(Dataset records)
---*---

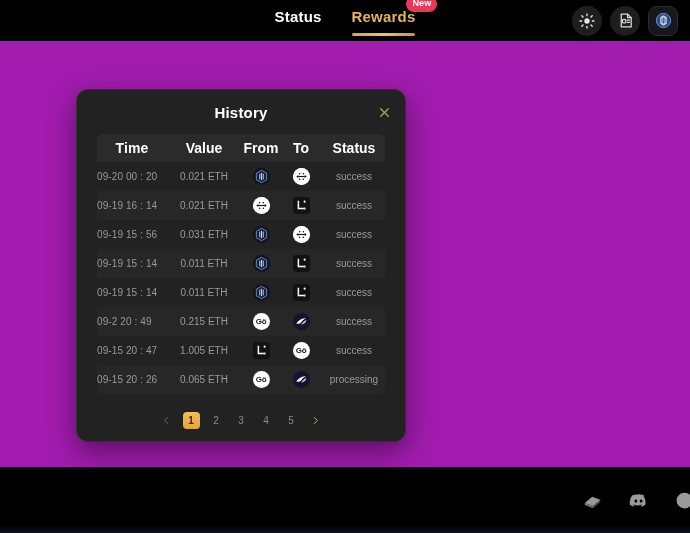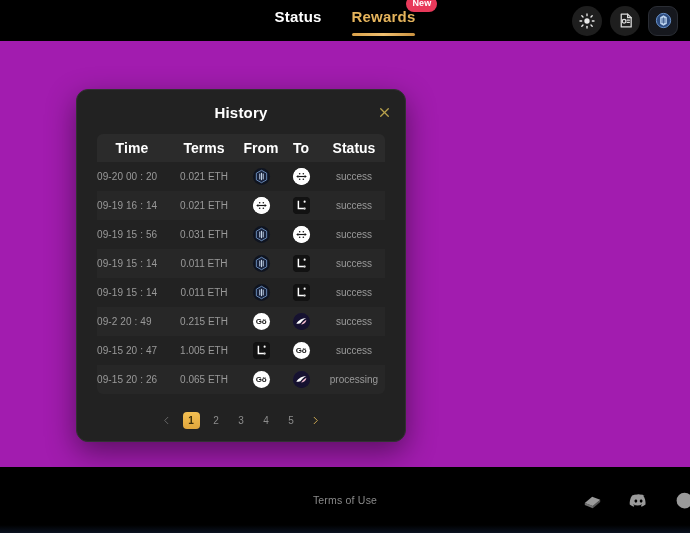--- a/index.html
+++ b/index.html
@@ -354,7 +354,7 @@
       <div class="table">
         <div class="t-row t-head">
           <span class="c-time">Time</span>
-          <span class="c-value">Terms</span>
+          <span class="c-value">Value</span>
           <span class="c-from">From</span>
           <span class="c-to">To</span>
           <span class="c-status">Status</span>

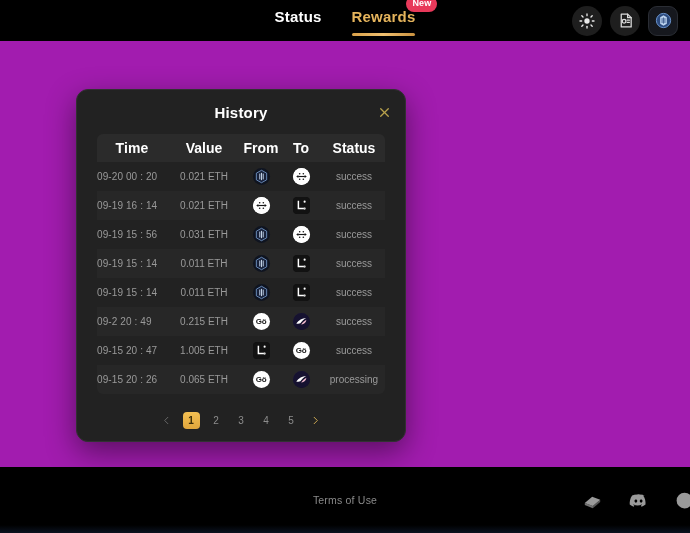--- a/index.html
+++ b/index.html
@@ -566,7 +566,6 @@
   </div>
 
   <div class="footer">
-    <div class="footer-terms">Terms of Use</div>
     <div class="footer-socials">
       <div class="social">
         <svg width="21" height="21" viewBox="0 0 24 24" fill="currentColor">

---*---

• Task brief:
Line by line, write out the data above exactly, without the pictures.

• Answer section:
--- a/index.html
+++ b/index.html
@@ -354,7 +354,7 @@
       <div class="table">
         <div class="t-row t-head">
           <span class="c-time">Time</span>
-          <span class="c-value">Terms</span>
+          <span class="c-value">Value</span>
           <span class="c-from">From</span>
           <span class="c-to">To</span>
           <span class="c-status">Status</span>

--- a/index.html
+++ b/index.html
@@ -566,7 +566,6 @@
   </div>
 
   <div class="footer">
-    <div class="footer-terms">Terms of Use</div>
     <div class="footer-socials">
       <div class="social">
         <svg width="21" height="21" viewBox="0 0 24 24" fill="currentColor">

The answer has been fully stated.